Eine sehr kindgerechte Geschichte, die dem kindlichen Erfahrungshorizont
entspricht und Mut macht nicht aufzugeben, sondern einfach zu üben, üben, üben!
Damit Leseanfänger motiviert werden, ist die Geschichte von rund 70 Seiten in
mehrere Kapitel aufgeteilt und auf jeder Seite (nicht nur Doppelseite) farbig
illustriert. Die Illustrationen von Mele Brink, selbst eine jüngere Schwester,
sind witzig frech und passen genau zum Text (an dem Punkt sind wir nämlich echt
pingelig). Die Schrift ist groß und kontrastreich, könnte unserer Meinung nach
für 6 Jährige gerne noch etwas größer sein. Je größer die Schrift, desto
einfacher fällt es den Kindern. Die Sprache ist frei von komplizierten fremden
Wörtern und vor allem ohne Fremdwörter. Dadurch können Kinder ohne Frustration
das selbst entzifferte auch wirklich verstehen.
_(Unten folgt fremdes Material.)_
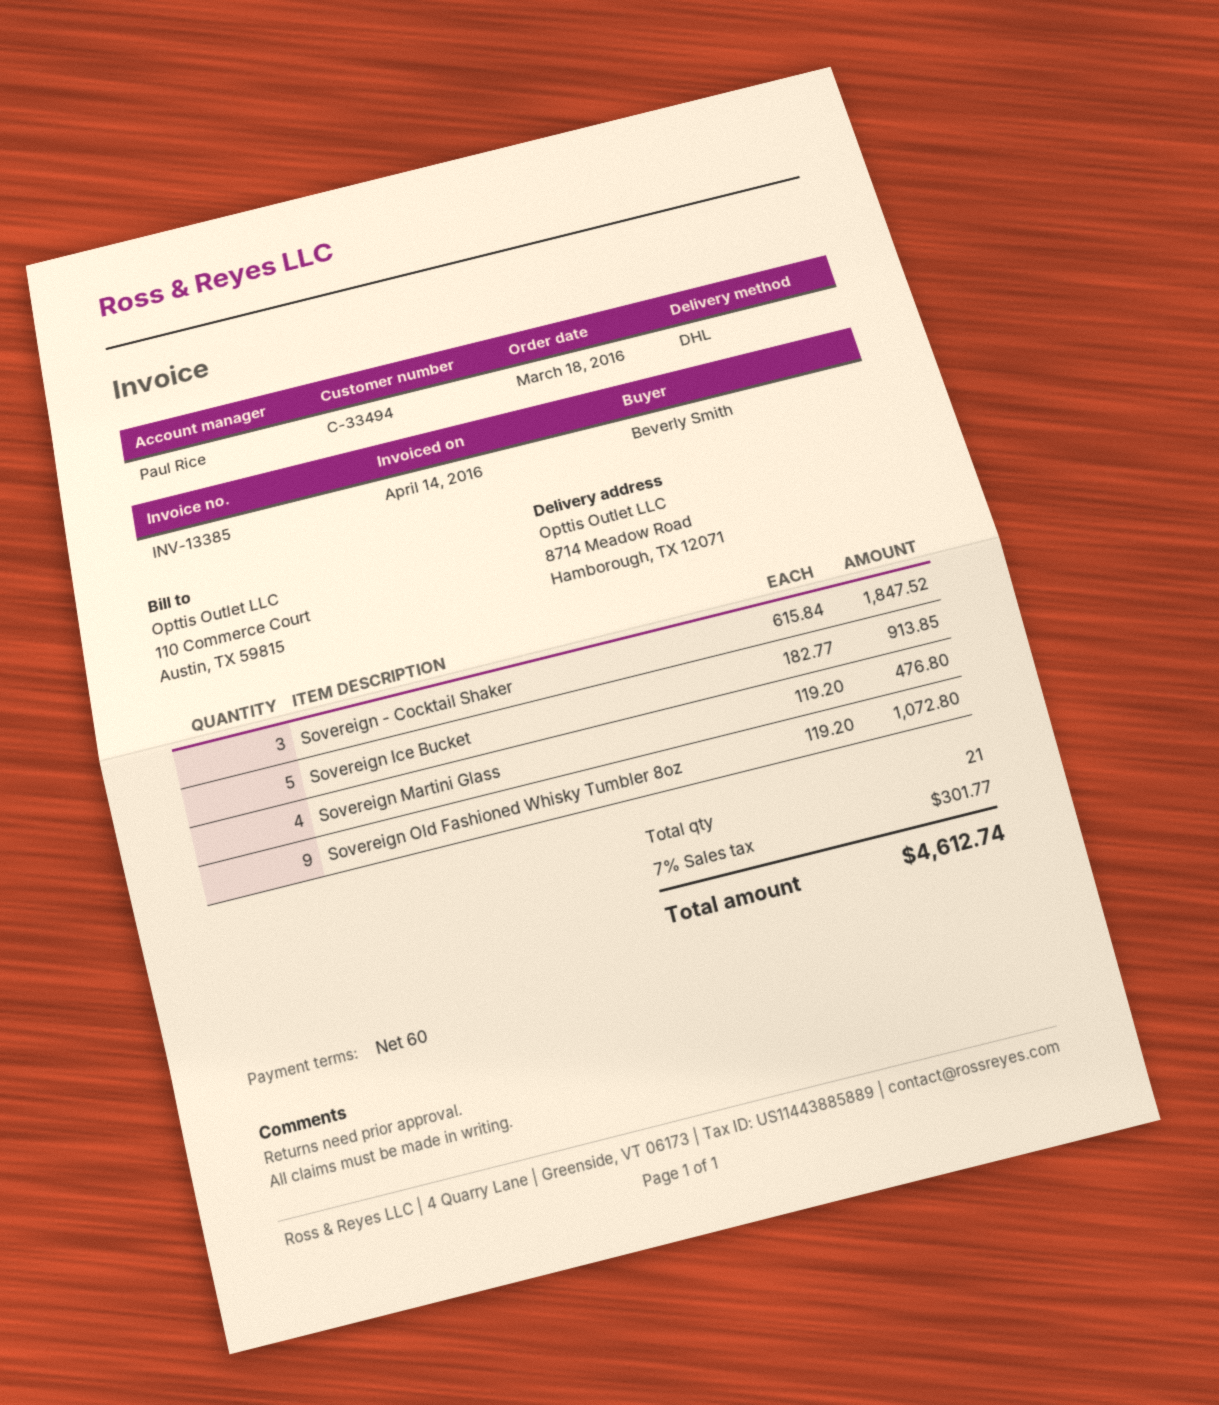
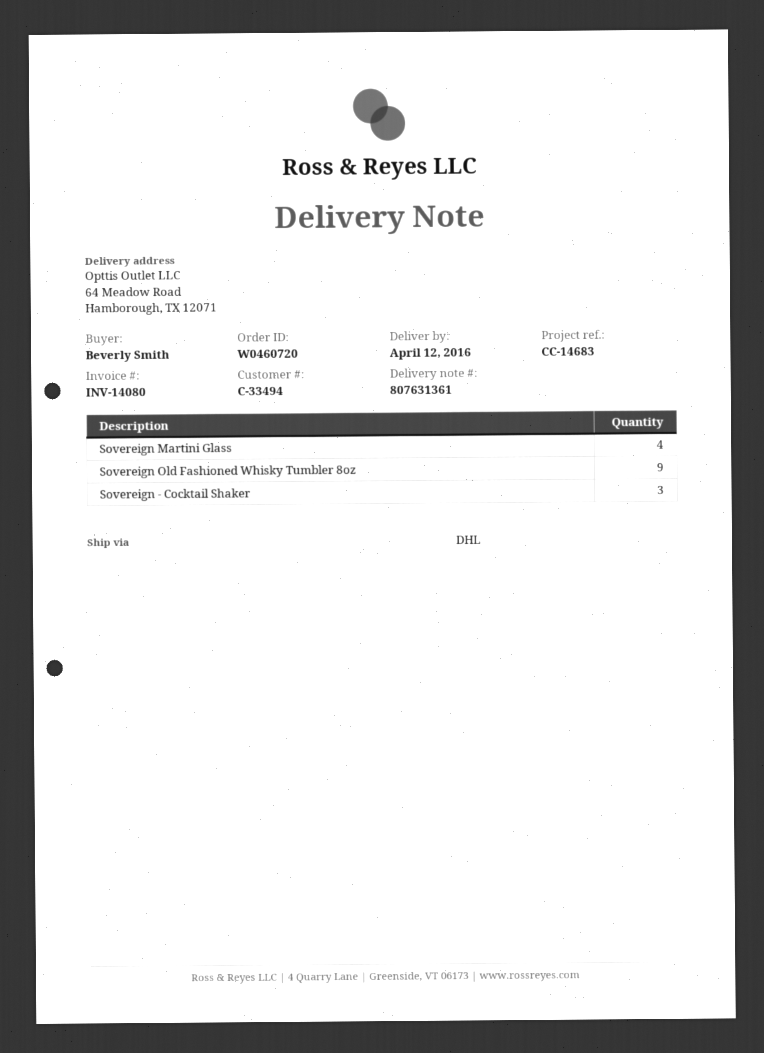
invoice number: INV-13385 -> INV-14080
ship to: 8714 Meadow Road, Hamborough, TX 12071 -> 64 Meadow Road, Hamborough, TX 12071
Sovereign Ice Bucket: 5 -> none

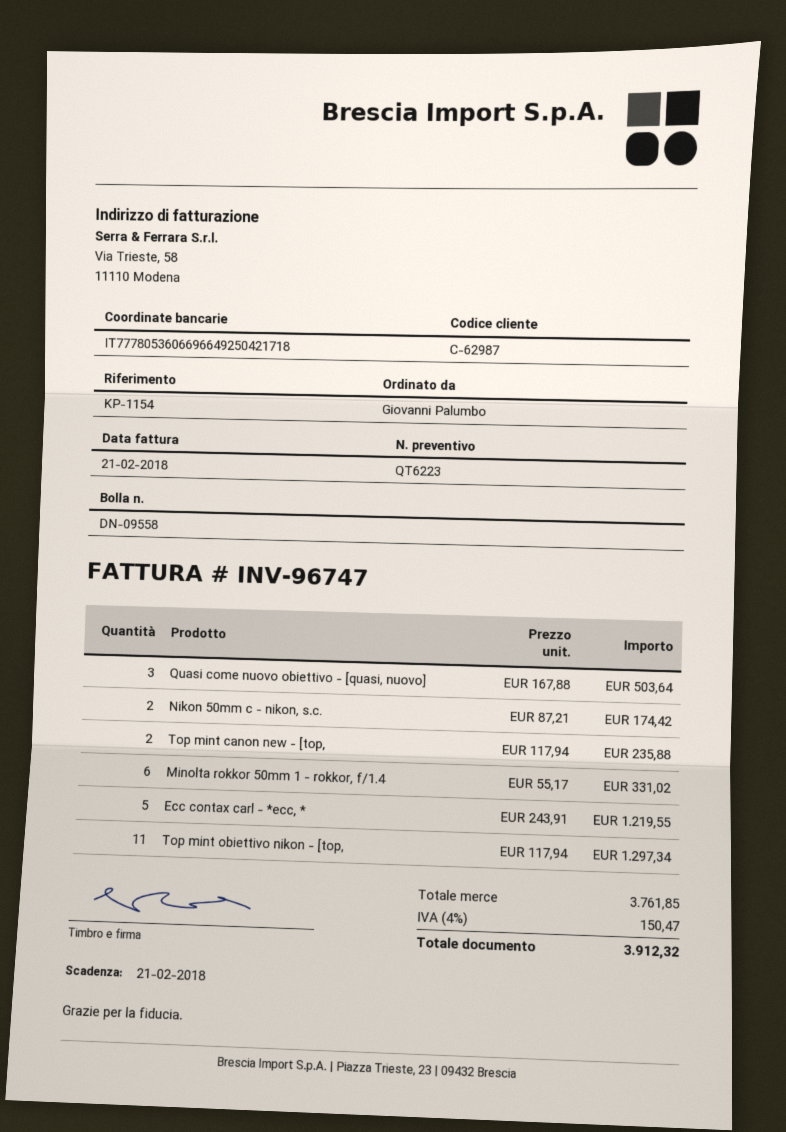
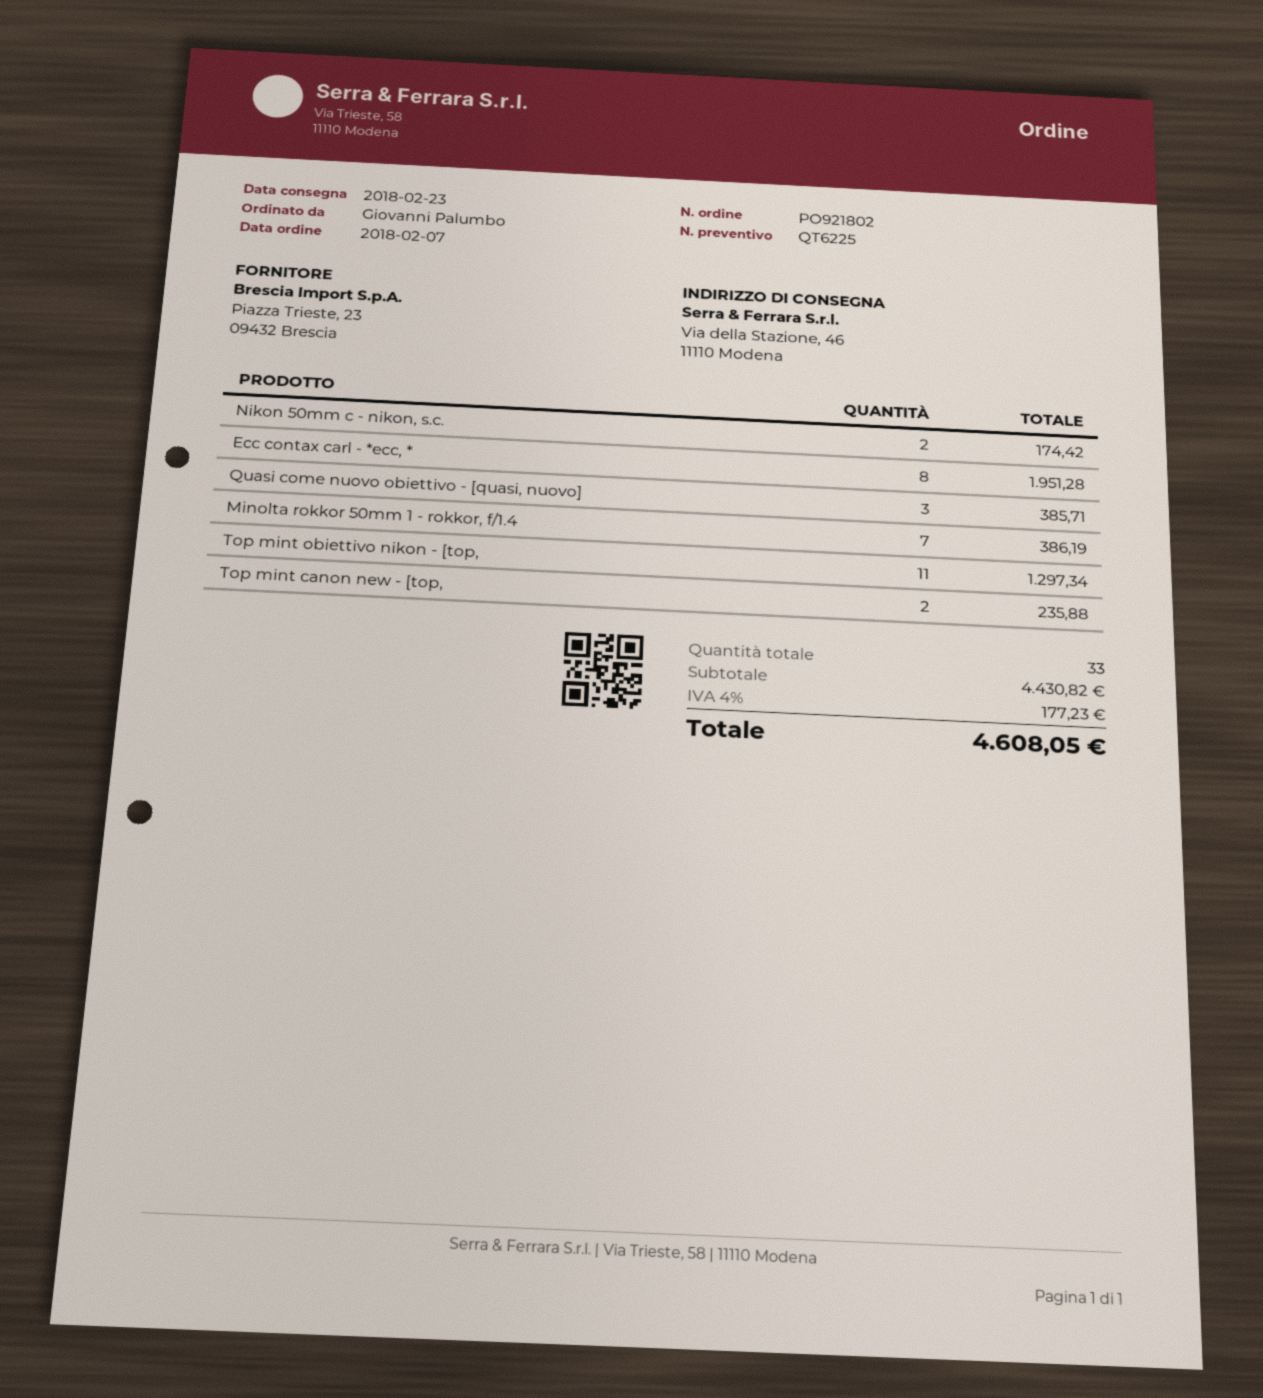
quote number: QT6223 -> QT6225
Quasi come nuovo obiettivo - [quasi, nuovo]: 3 for 503.64 -> 3 for 385.71
Minolta rokkor 50mm 1 - rokkor, f/1.4: 6 for 331.02 -> 7 for 386.19
Ecc contax carl - *ecc, *: 5 for 1219.55 -> 8 for 1951.28
subtotal: 3761.85 -> 4430.82
tax: 4% = 150.47 -> 4% = 177.23
total: 3912.32 -> 4608.05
Asja Bonitz hat Gesellschafts- und Wirtschaftskommunikation studiert und in
neuerer deutscher Literatur promoviert. Seit 2010 hat sie sich als Autorin und
Werbetexterin selbstständig gemacht. Bei der Edition Pastorplatz sind bereits
Myka und die Versteckschule, Ballula Kugelfee und das Staubmaushaus erschienen.
Die Ausstattung dieses Erstlesebuches für Kinder ab 6 Jahren, ist besonders
hübsch. Neben dem Lesebändchen gibt es noch eine weitere Besonderheit. Die
Dialoge sind farbig abgesetzt, wobei jeder Sprecher eine eigene Farbe erhält.
Dadurch kann man es auch besonders gut vorlesen oder wenn man es mit einem Leseanfänger
gemeinsam liest, kann man z.B. das Kind ausschließlich die Dialoge, die ja
besonders viel Spaß machen, alleine lesen lassen, während der Erwachsene den
Erzähler übernimmt.
Ein liebevoll geschriebenes und gestaltetes Kinderbuch zum Vor- und Selbstlesen
ab 6 Jahren, das wir sehr gerne weiterempfehlen.
Wir bedanken uns ganz herzlich bei der Autorin für dieses schöne
Rezensionsexemplar.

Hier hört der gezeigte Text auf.